Call for essays: Culture Theory and Critique special themed issue on Marxism and Cultural Studies (special thanks to Indiana University’s Cultural Studies Program)
Many accounts of the emergence and development of Cultural Studies
accord a central place to Marxism, both as a body of knowledge and as
an important ideological component of the New Left. The rediscovery of
the writings of Antonio Gramsci, George Luckacs, Walter Benjamin, and
Theodor Adorno, among others, along with the formation of the
Birmingham Centre for Cultural Studies, led to a general renaissance of
Marxist theory and cultural analysis, which in turn resulted in
ground-breaking studies of working class culture, the political role of
new social movements that were not class based, the power of ideology
and mass culture in sustaining existing social relations, and critical
analyses of state-authoritarianism. As Cultural Studies crossed the
Atlantic and gained an institutional foothold in the United States,
some have feared that its engagement with Marxism has been diluted
through an over emphasis on the subversive potentialities of mass media
and consumer capitalism.
Some possible questions to consider:
How do we understand the relationship between the base
and superstructure today? Does ideology critique still have an ongoing
usefulness? Do globalization and the world recession require new
objects of study? To what extent does Marxism provide a utopian impulse
for existing social movements? Do iterations of Cultural Studies in
South Asia, Africa, Central and Latin America, the Middle East, and
Eastern Europe retain a commitment to Marxism and how is this work
revitalizing the field more broadly? Does the Marxist imperative to
historicize challenge current paradigms of cultural analysis such as
the “New Formalism”? What exactly does a historical materialist
methodology enable? How do we articulate media analyses with questions
of political economy, geo-politics, and activism? What is the role of
the intellectual and Cultural Studies more generally?
We welcome essays that address any of these issues. The questions are not meant to
be proscriptive, however, and we welcome queries about possible article content.

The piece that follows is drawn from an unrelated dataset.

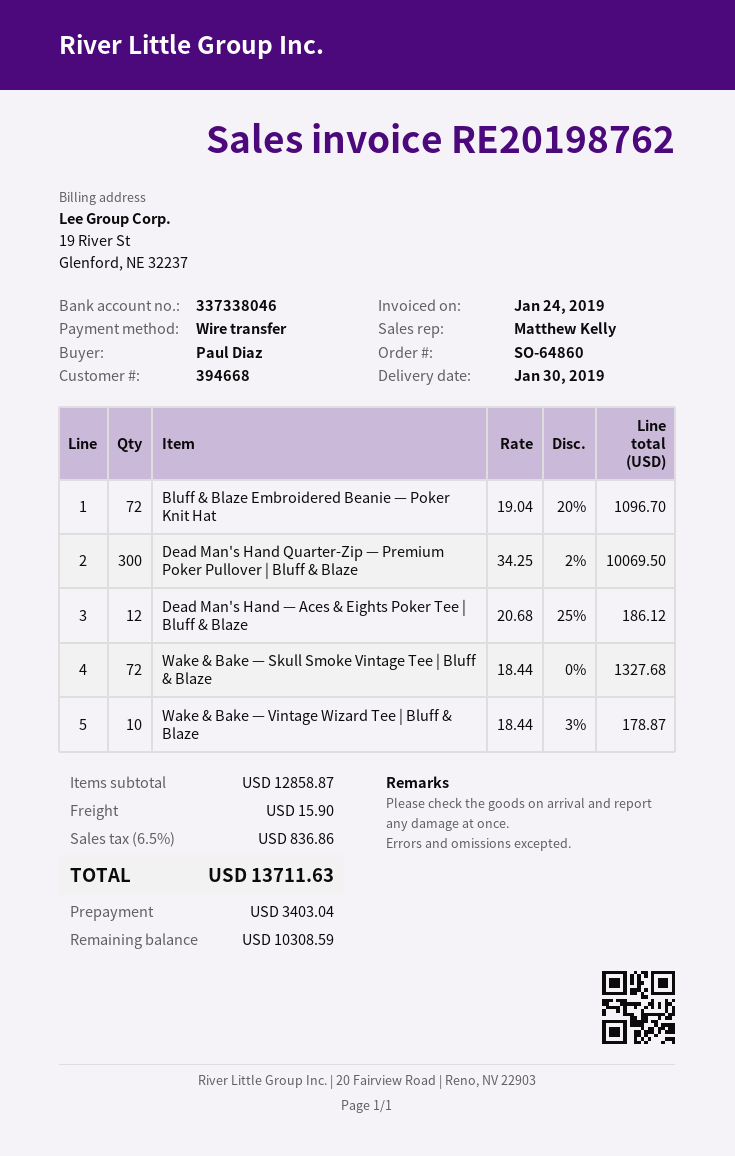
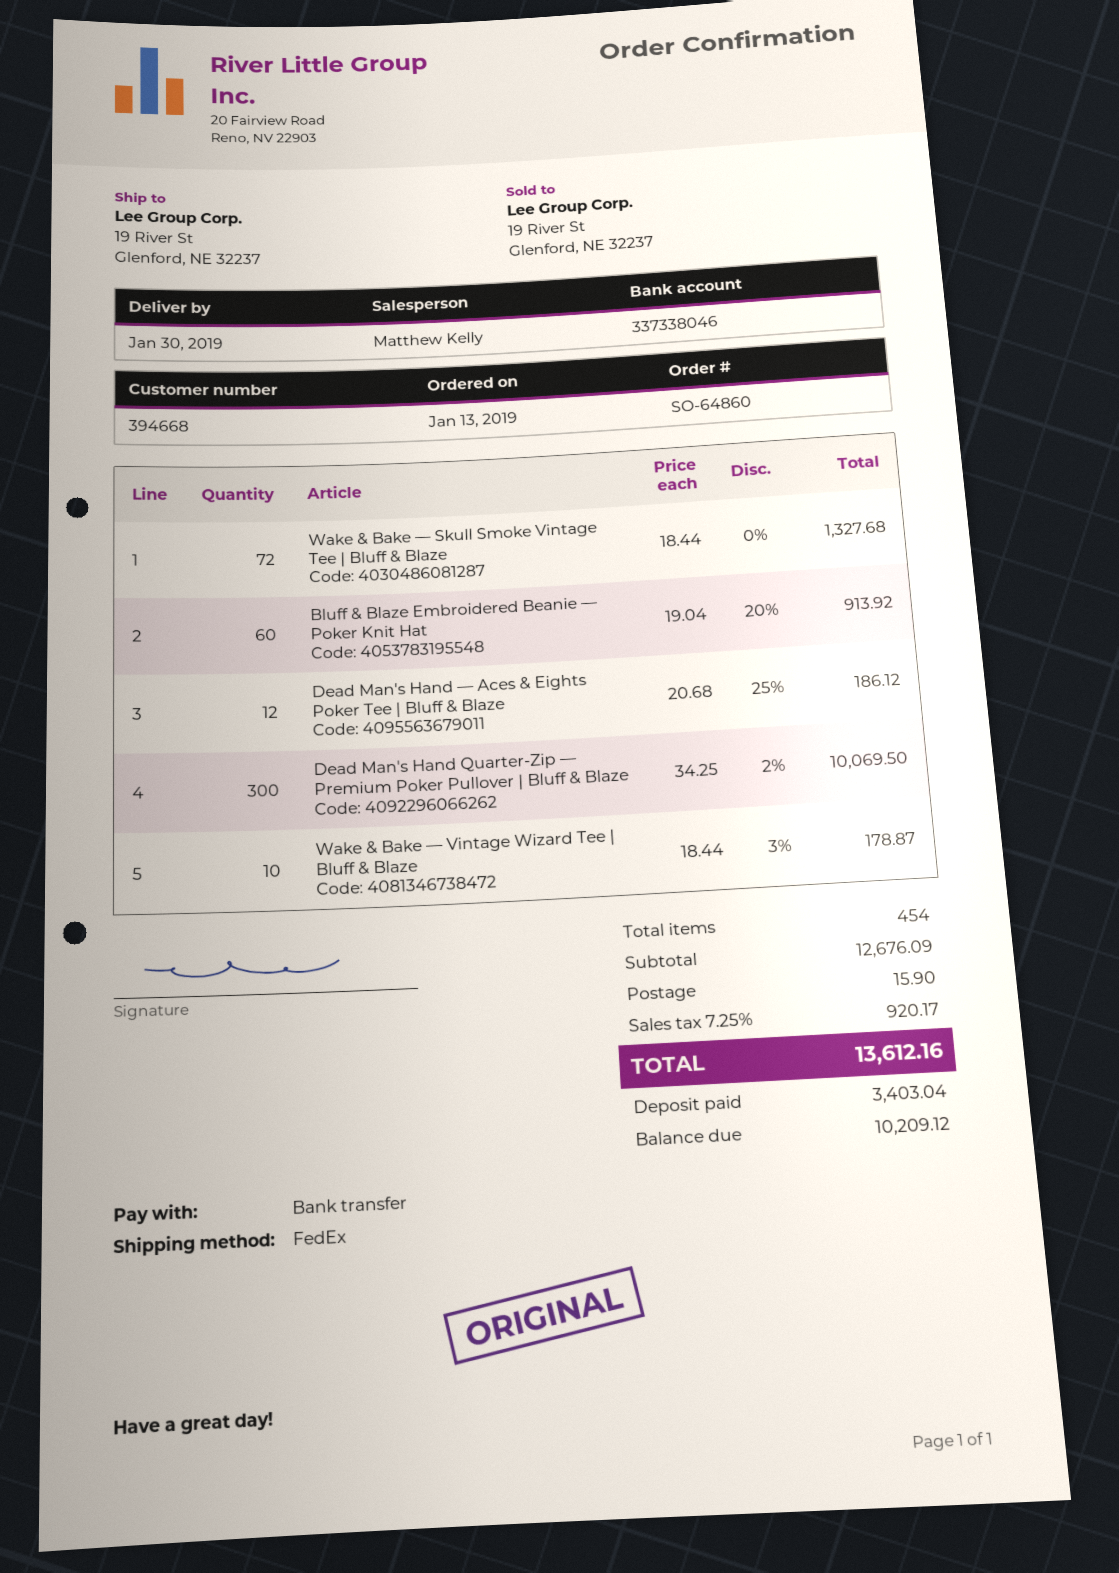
Bluff & Blaze Embroidered Beanie — Poker Knit Hat: 72 x 19.04 - 20% = 1096.70 -> 60 x 19.04 - 20% = 913.92
subtotal: 12858.87 -> 12676.09
tax: 6.5% = 836.86 -> 7.25% = 920.17
total: 13711.63 -> 13612.16
balance: 10308.59 -> 10209.12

Abstracts (250-500 words) due Sept 15, 2011; final essays need to be submitted for peer review by Oct 31, 2011. length 5,000-7,000 words including notes
Send proposals and essays to Joan Hawkins, editor and Jen Heusel, editorial assistant
Culture, Theory and Critique is a refereed, interdisciplinary journal for the transformation and development of critical theories in the humanities and social sciences. It aims to critique and reconstruct theories by interfacing them with one another and by relocating them in new sites and conjunctures. Culture, Theory and Critique' approach to theoretical refinement and innovation is one of interaction and hybridisation via recontextualisation and transculturation.